Data in this exercise –
═══

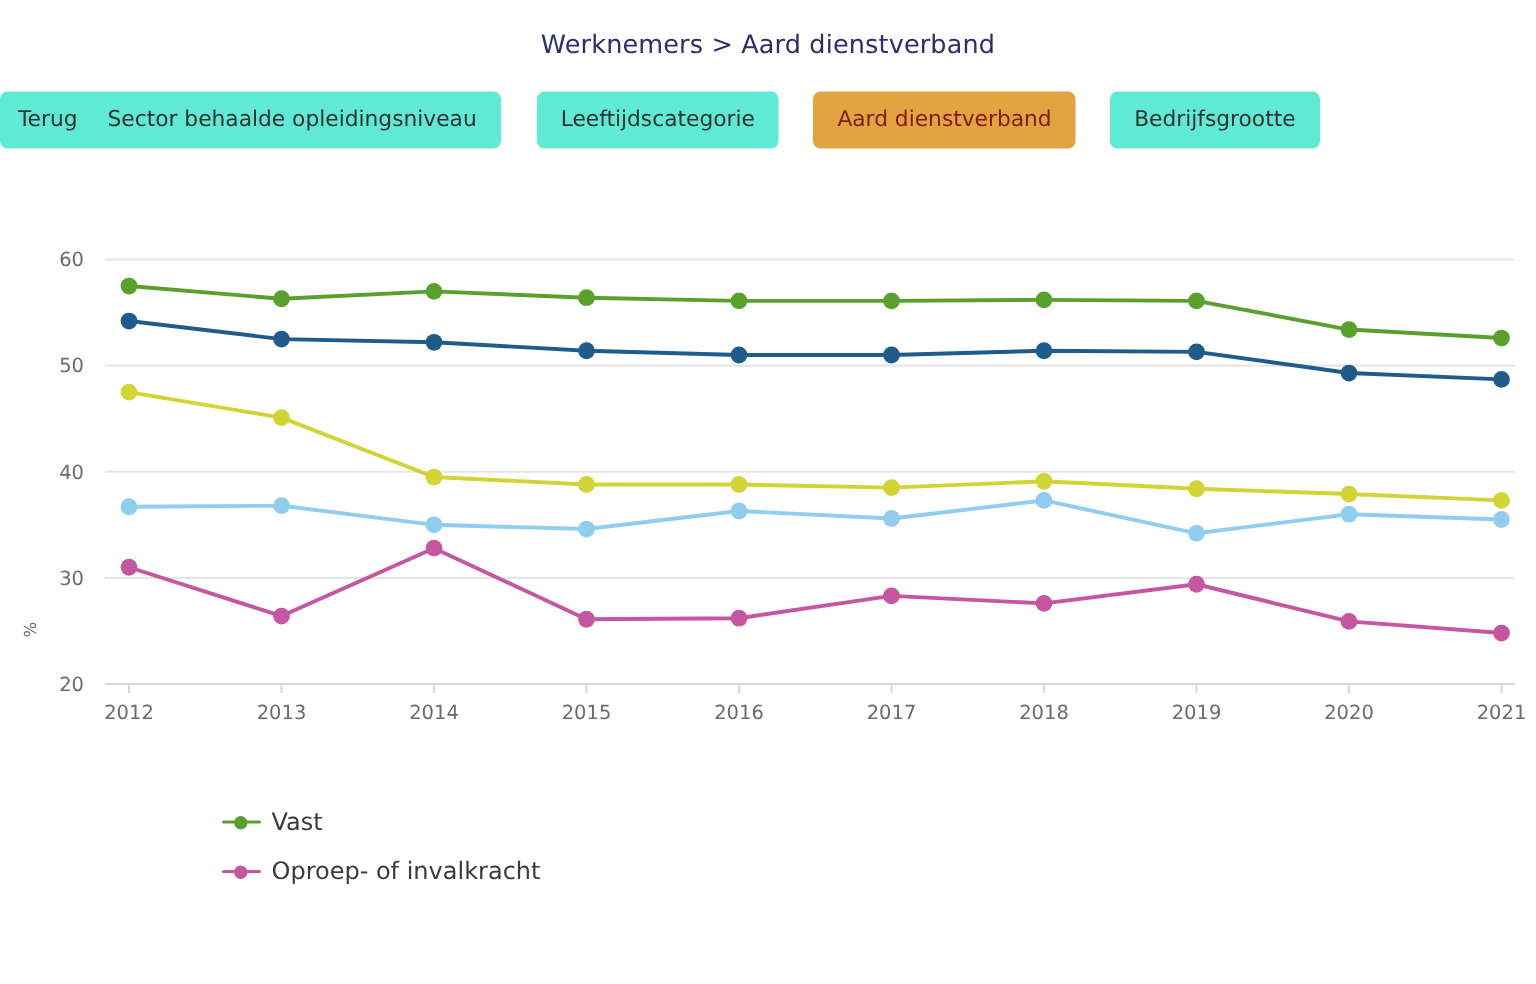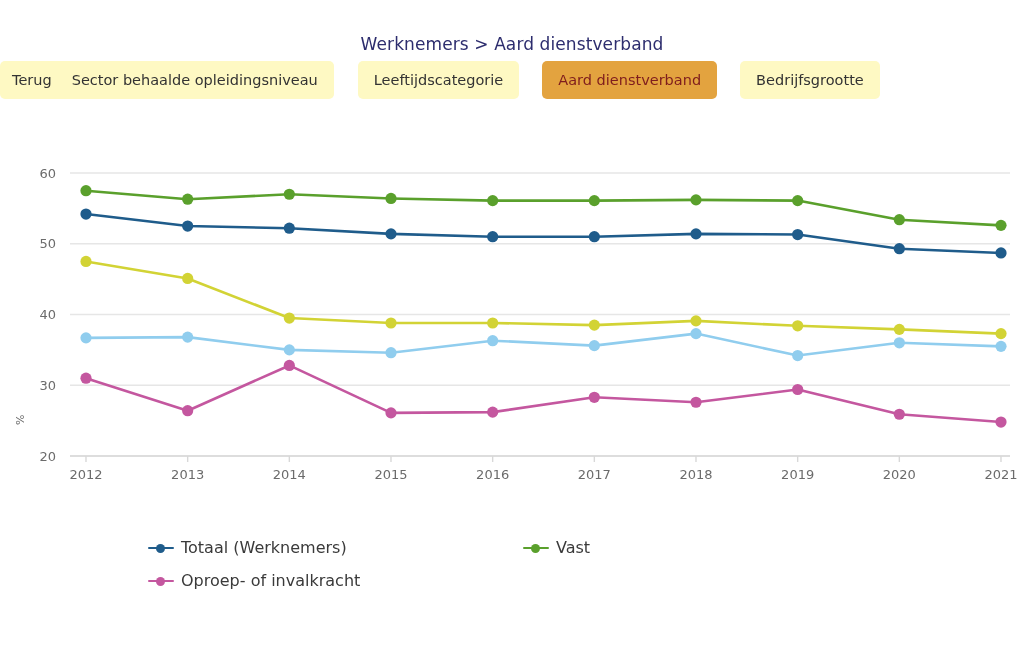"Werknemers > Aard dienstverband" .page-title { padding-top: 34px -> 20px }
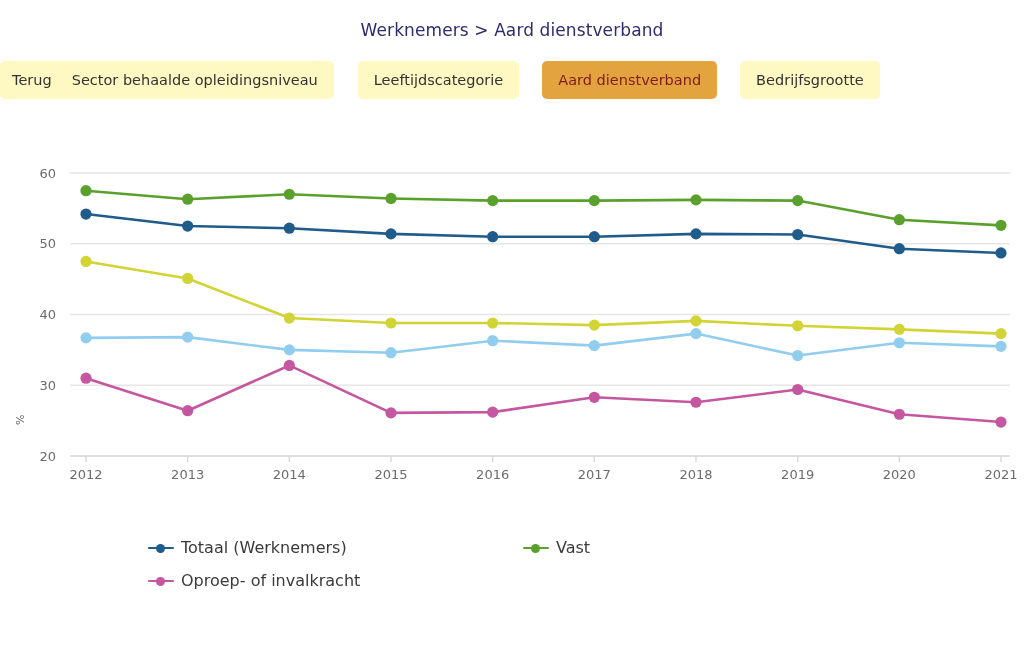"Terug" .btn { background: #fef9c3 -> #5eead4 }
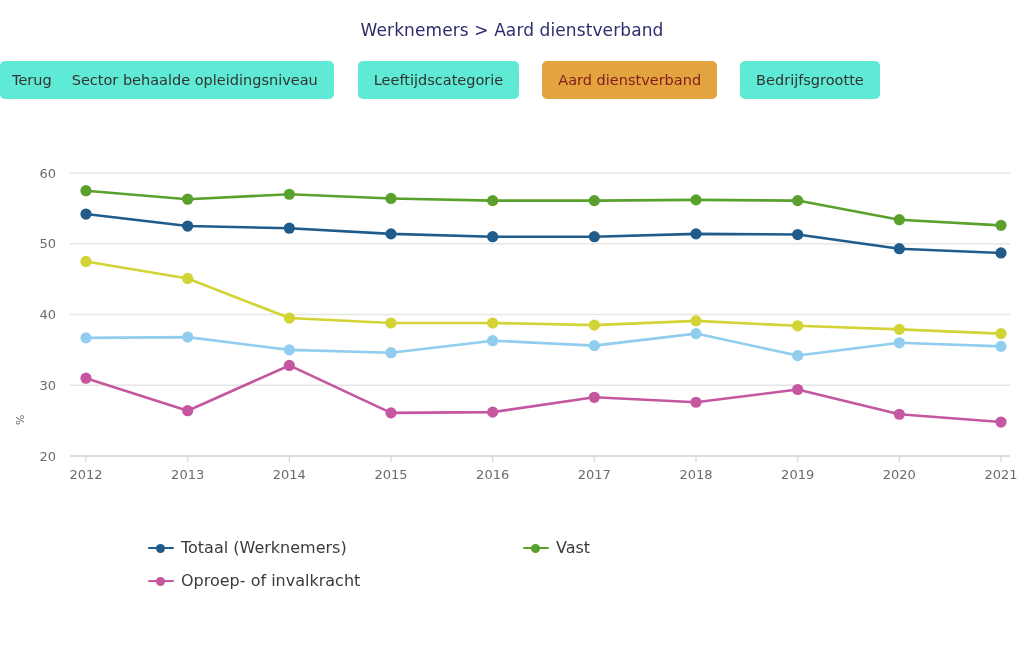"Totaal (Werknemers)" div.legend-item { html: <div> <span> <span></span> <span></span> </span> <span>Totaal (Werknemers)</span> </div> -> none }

═══

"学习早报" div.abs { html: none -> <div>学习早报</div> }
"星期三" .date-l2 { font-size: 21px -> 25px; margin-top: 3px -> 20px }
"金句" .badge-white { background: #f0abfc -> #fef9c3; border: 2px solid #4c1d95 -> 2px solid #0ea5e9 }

═══

Exercise brief – The result should be an exact copy of only the lines above from the one that holds "padding-top: 34px ->" through the one that holds "html: <div> <span>", both ends included, without pictures.

Written answer –
"Werknemers > Aard dienstverband" .page-title { padding-top: 34px -> 20px }
"Terug" .btn { background: #fef9c3 -> #5eead4 }
"Totaal (Werknemers)" div.legend-item { html: <div> <span> <span></span> <span></span> </span> <span>Totaal (Werknemers)</span> </div> -> none }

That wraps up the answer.